Critique of the Intergroup Contact Theory and Its Historical Development
In 1954, Gordon Allport presented the intergroup contact theory according to which the personal contact between representatives of different racial groups contributes to developing the harmonious relations between people. This theory developed in the context of the American society’s focus on segregation and on the first attempts to desegregate the educational institutions and workplaces (Allport, 1954). Allport claimed that it was necessary to refer to the personal contact between people as the way to reduce prejudice while making the members of different groups develop the mutual understanding. This approach was rather provocative for the 1950s-1960s, and it gave the rise to many debates on the topic.

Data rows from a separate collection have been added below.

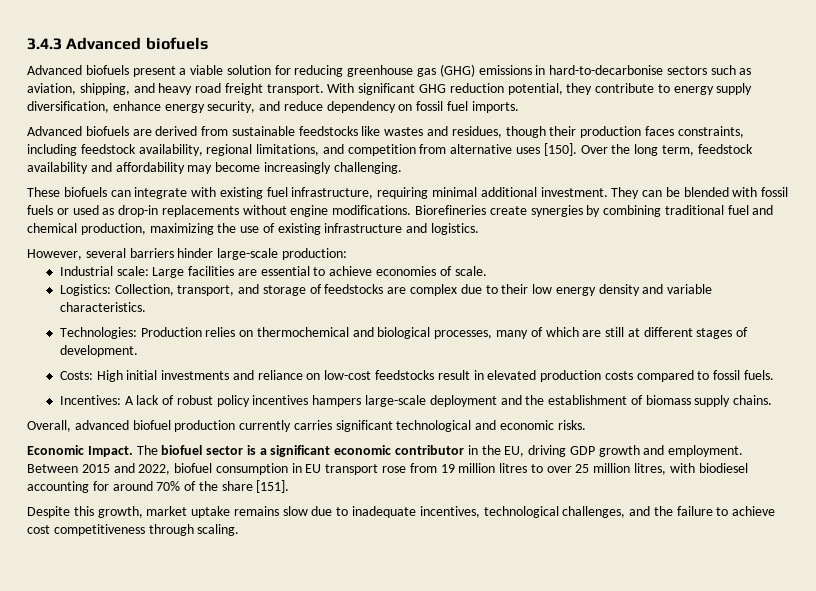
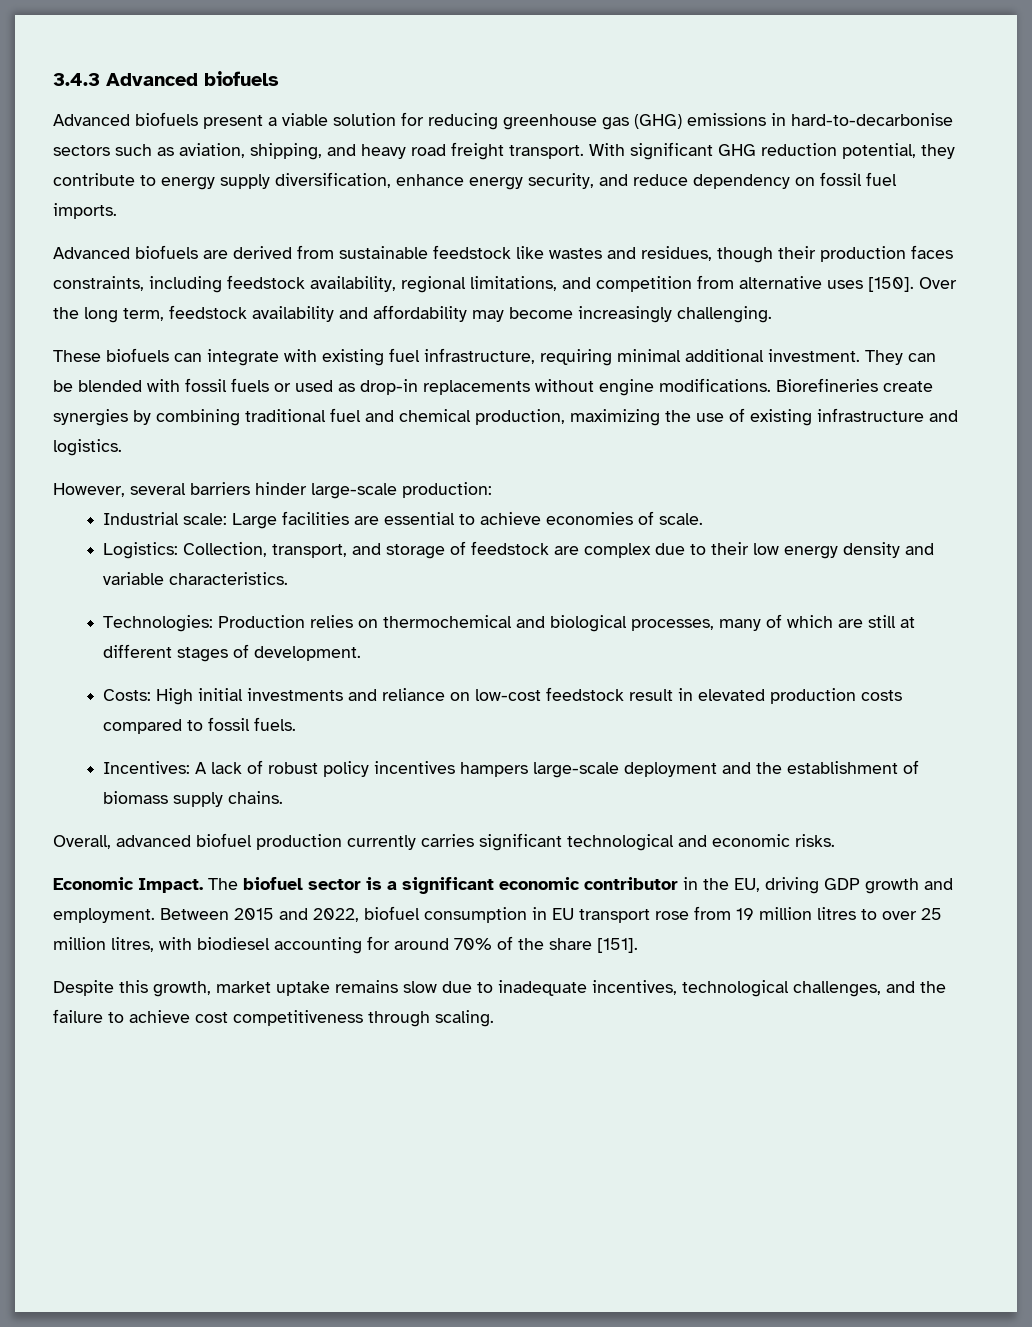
- Advanced biofuels are derived from sustainable feedstocks like wastes and residues, though their production faces constraints, including feedstock availability, regional limitations, and competition from alternative uses [150].
+ Advanced biofuels are derived from sustainable feedstock like wastes and residues, though their production faces constraints, including feedstock availability, regional limitations, and competition from alternative uses [150].
- Logistics: Collection, transport, and storage of feedstocks are complex due to their low energy density and variable characteristics.
+ Logistics: Collection, transport, and storage of feedstock are complex due to their low energy density and variable characteristics.
- Costs: High initial investments and reliance on low-cost feedstocks result in elevated production costs compared to fossil fuels.
+ Costs: High initial investments and reliance on low-cost feedstock result in elevated production costs compared to fossil fuels.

The intergroup contact theory became actively discussed again in the 1990s when the “value in diversity” or “optimistic” perspective was proposed by the researchers who focused on developing the work of teams and on the management of the diverse workforce to achieve higher performance results (Shore et al., 2009, p. 118). Today, managers also pay attention to the intergroup contact theory because of the necessity to manage large diverse groups that are often perceived as a result of globalization. Moreover, managers also concentrate on the accentuation of the teamwork’s benefits for organizations. However, there is no single opinion regarding the effectiveness of applying the intergroup contact theory in organizations to achieve the corporate goals and demonstrate better performance (Jehn & Bezrukova, 2004). Thus, researchers often reject positive outcomes of the theory, while stating that not all contacts can be beneficial for all the parties and that the prejudice can only grow in groups and teams, where the interracial contacts are not expected or not desired (Jehn & Bezrukova, 2004, p. 704). Furthermore, the number of researches which state that the positive and negative outcomes result from the interracial contacts is almost equal (Shore et al., 2009, p. 118). Nevertheless, while criticizing the intergroup contact theory, it is important to note that Allport and his followers did not assume that the theory would work under any conditions, and they determined certain criteria for the positive outcome of the intergroup contact.

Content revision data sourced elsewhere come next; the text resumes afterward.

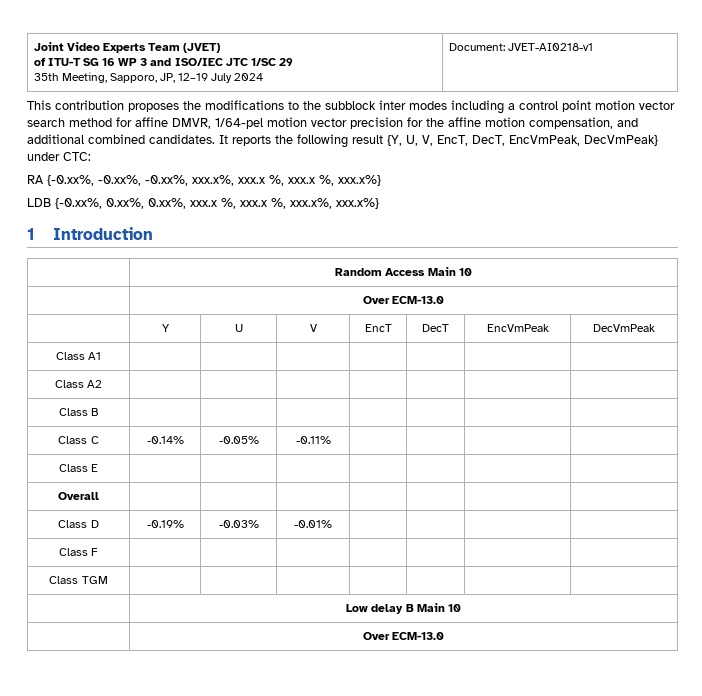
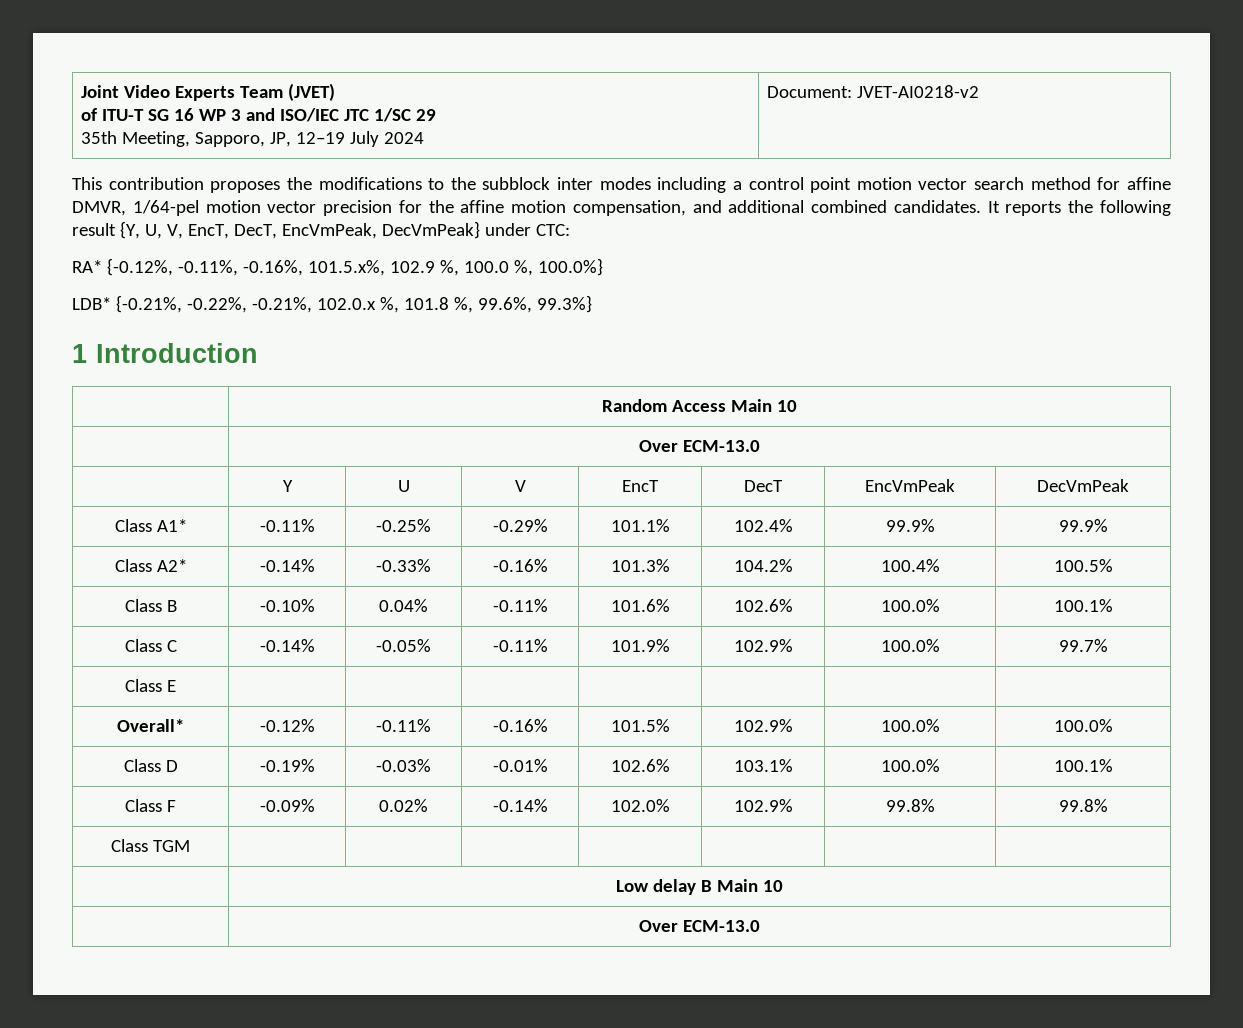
  Joint Video Experts Team (JVET)
  of ITU-T SG 16 WP 3 and ISO/IEC JTC 1/SC 29
- 35th Meeting, Sapporo, JP, 12–19 July 2024 | Document: JVET-AI0218-v1
+ 35th Meeting, Sapporo, JP, 12–19 July 2024 | Document: JVET-AI0218-v2
- RA {-0.xx%, -0.xx%, -0.xx%, xxx.x%, xxx.x %, xxx.x %, xxx.x%}
- LDB {-0.xx%, 0.xx%, 0.xx%, xxx.x %, xxx.x %, xxx.x%, xxx.x%}
+ RA* {-0.12%, -0.11%, -0.16%, 101.5.x%, 102.9 %, 100.0 %, 100.0%}
+ LDB* {-0.21%, -0.22%, -0.21%, 102.0.x %, 101.8 %, 99.6%, 99.3%}
- Class A1 | | | | | | |
- Class A2 | | | | | | |
- Class B | | | | | | |
+ Class A1* | -0.11% | -0.25% | -0.29% | 101.1% | 102.4% | 99.9% | 99.9%
+ Class A2* | -0.14% | -0.33% | -0.16% | 101.3% | 104.2% | 100.4% | 100.5%
+ Class B | -0.10% | 0.04% | -0.11% | 101.6% | 102.6% | 100.0% | 100.1%
- Class C | -0.14% | -0.05% | -0.11% | | | |
+ Class C | -0.14% | -0.05% | -0.11% | 101.9% | 102.9% | 100.0% | 99.7%
  Class E | | | | | | |
- Overall | | | | | | |
+ Overall* | -0.12% | -0.11% | -0.16% | 101.5% | 102.9% | 100.0% | 100.0%
- Class D | -0.19% | -0.03% | -0.01% | | | |
- Class F | | | | | | |
+ Class D | -0.19% | -0.03% | -0.01% | 102.6% | 103.1% | 100.0% | 100.1%
+ Class F | -0.09% | 0.02% | -0.14% | 102.0% | 102.9% | 99.8% | 99.8%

It is possible to focus on the contribution of this theory to management and business relations and identify the positive relationships with the intergroup contact theory as the most significant in this context. The reason is that the author proposes clear and reasonable criteria according to which it is necessary to initiate the intergroup contact. Thus, it is possible to expect the high results of the contact when the members of groups have the equal status when they are focused on cooperation when their activities are directed by common goals, and when their contact is supported by authorities (Allport, 1954, p. 69). In this case, the intergroup contact will be advantageous for all parties.
Advantages and Disadvantages of Implementing the Theory in the Workplace
The implementation of the intergroup contact theory in the workplace is associated with a range of advantages and with one disadvantage that depends on the specific managerial approach. One of the main advantages of the intergroup contact theory is the possibility to use such contacts in order to reduce prejudice among the coworkers and to contribute to developing the understanding between them. When employees cooperate in diverse groups, the level of the threat and discomfort, which can be a result of the prejudiced attitude toward other ethnic groups, decreases, and the situation can lead to reducing the overall prejudice in the people’s relations (Blascovich, Mendes, Hunter, Lickel, & Kowai-Bell, 2001, p. 254; Hewstone & Swart, 2011, p. 375). It is important to state that while cooperating, people are more focused on finding similarities in their visions than differences in their appearance.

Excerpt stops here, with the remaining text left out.